Весело там у них! Я бы всегда битая ходила, потому горбушки, да еще такие пузыристые, до смерти люблю.
В ожидании Любы мы пошли в мою комнату, то есть Володя пошел, a меня мамочка позвала примерять платье, которое портниха принесла.
Возвращаюсь, смотрю: Володя что-то кончает писать и с шиком расчеркивается. О ужас! Альбом-то Ермолаевой, она дала мне, чтобы я ей что-нибудь на память написала!
— Ты что там царапаешь?
— Да уж очень чувствительные все вещи у этой девицы понаписаны, вот например:
Ручей два древа разделяет,
Но ветви их, сплетясь, растут,
Судьба (ах!!.) два сердца (ох!..) разлучает,
Но мысли их в одном живут…
От горячо любящей тебя подруги Муси Старобельской.
Володя расхохотался:
— Душедрательно!.. Сногсшибательно!
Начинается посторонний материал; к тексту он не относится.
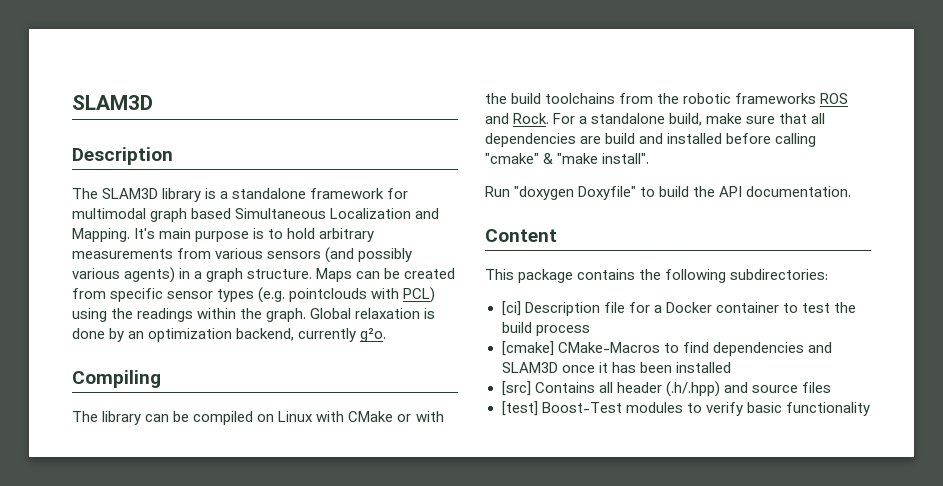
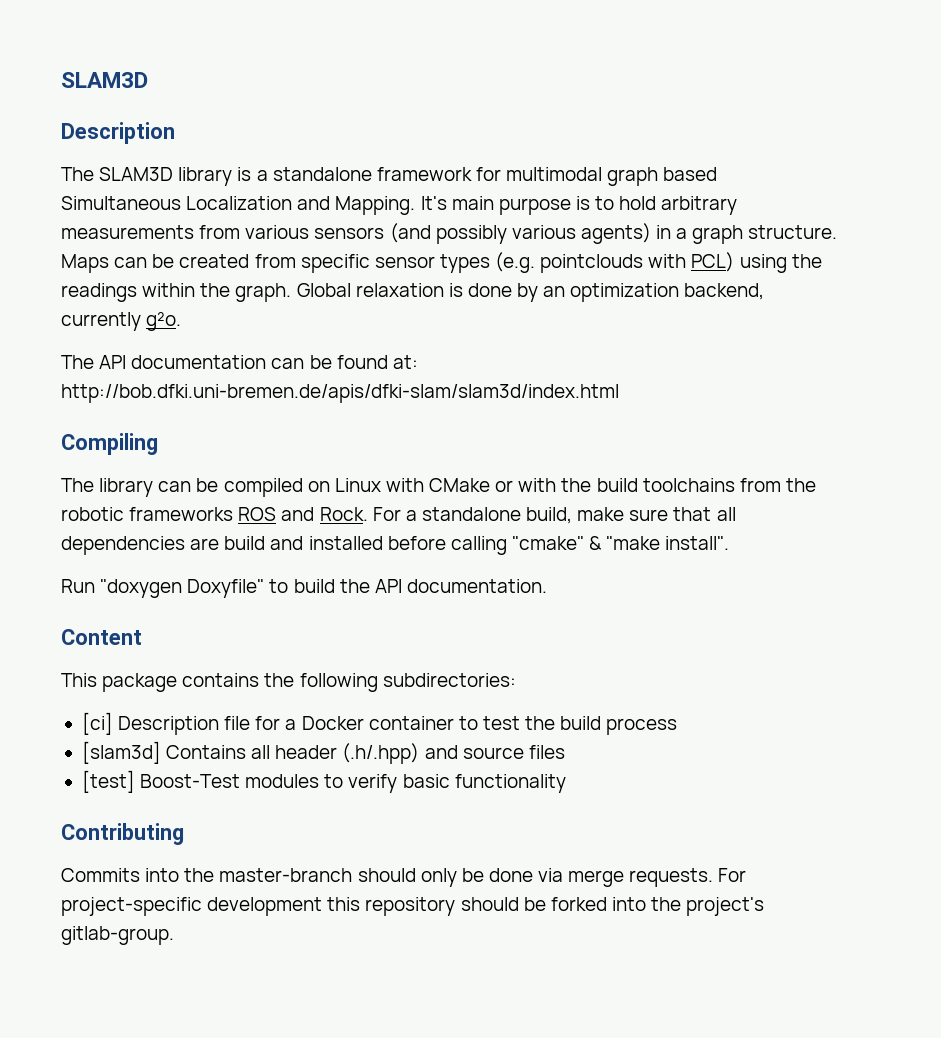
(387, 335) none -> [61,355,418,369] [61,384,619,403] // The API documentation can be found at: http://bob.dfki.uni-bremen.de/apis/dfki-slam/slam3d/index.html
[501,341,832,356] [501,362,731,373] [501,381,531,396] [cmake] CMake-Macros to find dependencies and SLAM3D once it has been installed // [src] -> [81,741,161,764] [slam3d]
(870, 409) none -> [61,823,184,845] [61,868,747,887] [61,897,765,916] [61,926,174,945] // Contributing // Commits into the master-branch should only be done via merge requests. For project-specific development this repository should be forked into the project's gitlab-group.

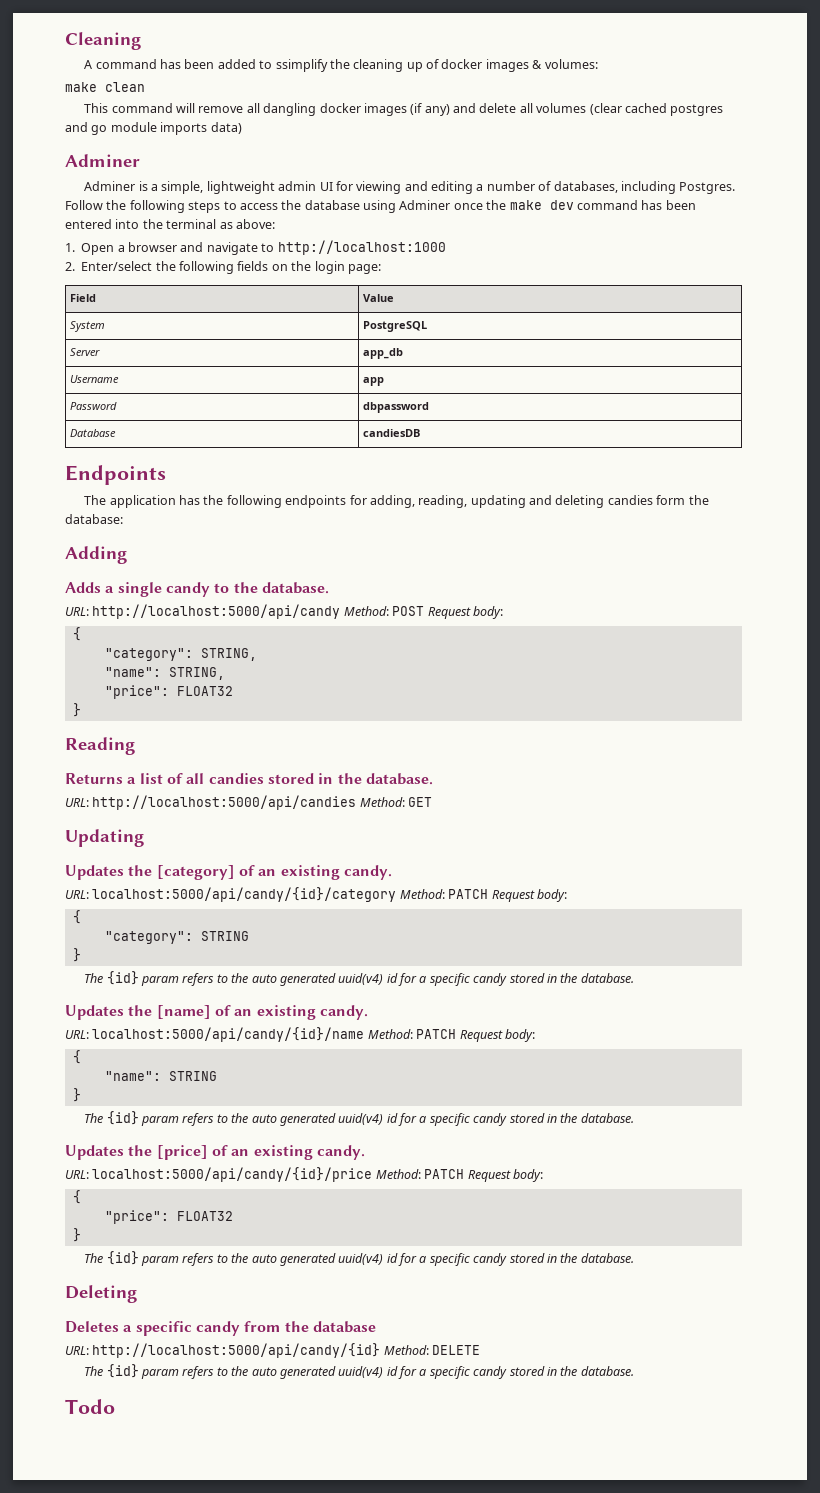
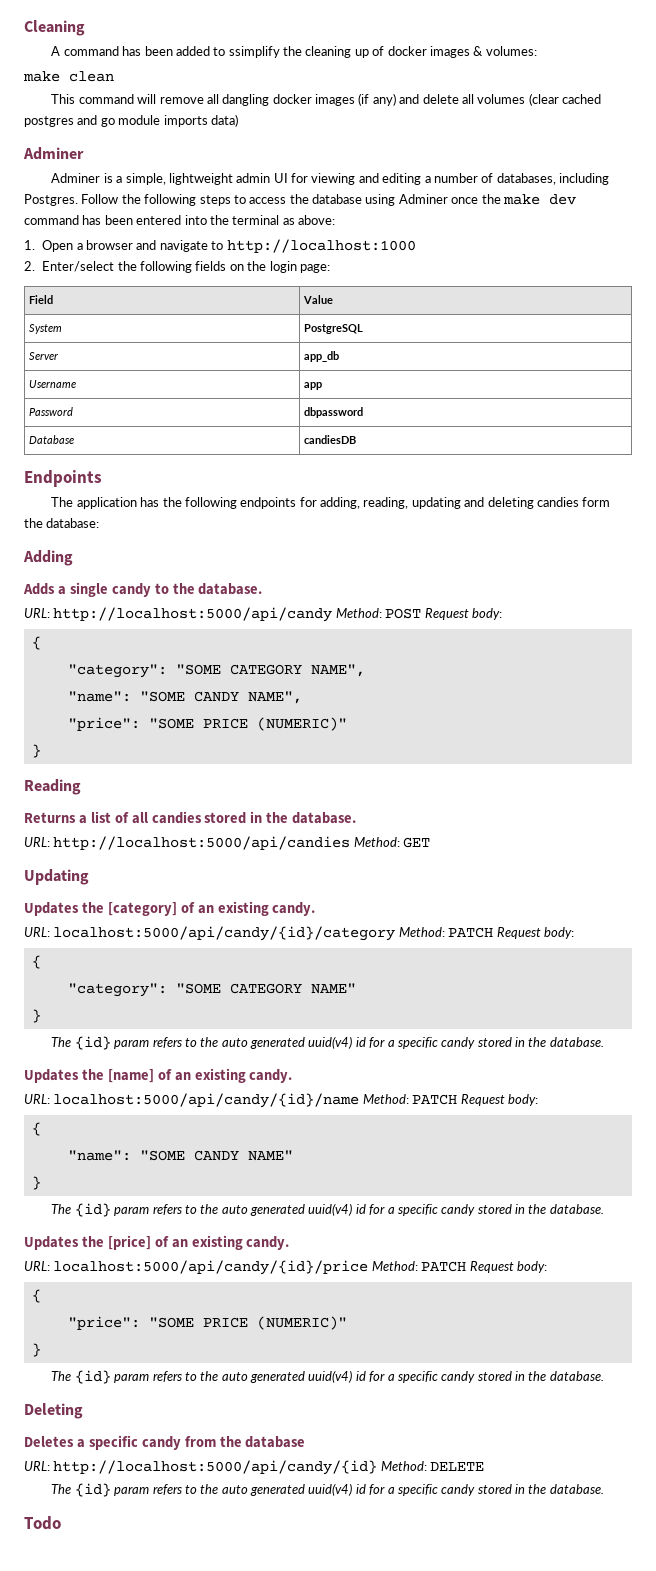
[200,648,257,661] [104,667,225,680] [104,685,233,699] STRING, // "name": STRING, // "price": FLOAT32 -> [175,664,365,677] [67,691,302,704] [67,717,347,731] "SOME CATEGORY NAME", // "name": "SOME CANDY NAME", // "price": "SOME PRICE (NUMERIC)"
[200,931,249,941] STRING -> [175,983,356,994] "SOME CATEGORY NAME"
[168,1071,217,1081] STRING -> [139,1150,293,1161] "SOME CANDY NAME"
[176,1211,233,1221] FLOAT32 -> [148,1316,347,1330] "SOME PRICE (NUMERIC)"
Ел боб, я умилен!.. Мурка, Мурка, неужто ты ничего еще глупее не выдумала?
Вот противный, вот бездушный, смеет смеяться над такими дивными стихами!
Я ему отвечаю одним только словом:
— Дурак!
— Рад стараться, ваше превосходительство!
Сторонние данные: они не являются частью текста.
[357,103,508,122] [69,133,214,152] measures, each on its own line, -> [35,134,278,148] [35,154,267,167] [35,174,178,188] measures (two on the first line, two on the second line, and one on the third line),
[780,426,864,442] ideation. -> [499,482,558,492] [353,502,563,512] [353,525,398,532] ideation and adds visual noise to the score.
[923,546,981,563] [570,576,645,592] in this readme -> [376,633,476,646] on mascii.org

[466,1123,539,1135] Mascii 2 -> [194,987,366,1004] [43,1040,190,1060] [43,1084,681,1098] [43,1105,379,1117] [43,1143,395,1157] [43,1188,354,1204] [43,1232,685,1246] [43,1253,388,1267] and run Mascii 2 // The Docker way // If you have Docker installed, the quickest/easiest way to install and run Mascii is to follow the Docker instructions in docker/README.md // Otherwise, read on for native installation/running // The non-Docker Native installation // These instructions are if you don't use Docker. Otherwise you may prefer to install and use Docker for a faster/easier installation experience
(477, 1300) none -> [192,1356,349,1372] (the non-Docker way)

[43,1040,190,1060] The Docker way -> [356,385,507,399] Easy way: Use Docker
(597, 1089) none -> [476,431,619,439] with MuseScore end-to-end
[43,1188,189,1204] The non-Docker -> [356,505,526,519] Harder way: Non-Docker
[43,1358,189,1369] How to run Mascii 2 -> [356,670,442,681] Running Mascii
Даже не рассердился, урод!
— Знаешь, Муська, я так тронут, так умилен, что не мог воздержаться и в порыве восторга тоже написал сей неведомой девице разумный совет, как быть счастливой, слушай:
Когда хочешь быть счастли́в,
Тогда кушай чернослив,
И от этого в желудке
Разведутся незабудки.
Писал
Ой-ой-ой
Как избитый герой.
Тмутракань. 31 февраля 1914 года.
И прибавил:
— Небось, пишете, пишете, a нет, чтобы разумный, истинно дружеский совет подруге дать. Коли она этим недовольна будет, уж не знаю, чем ей и угодить.
Вот противный мальчишка! Вот чучело! Но надо ему отдать справедливость, смешное чучело.
Я злюсь, но начинаю хохотать, a за моей спиной тоже кто-то заливается-хохочет. Это Люба незаметно вошла — мы за своими литературными разговорами и звонка не слышали.
— А! — воскликнул Володя, низко раскланиваясь. — Честь имею кланяться.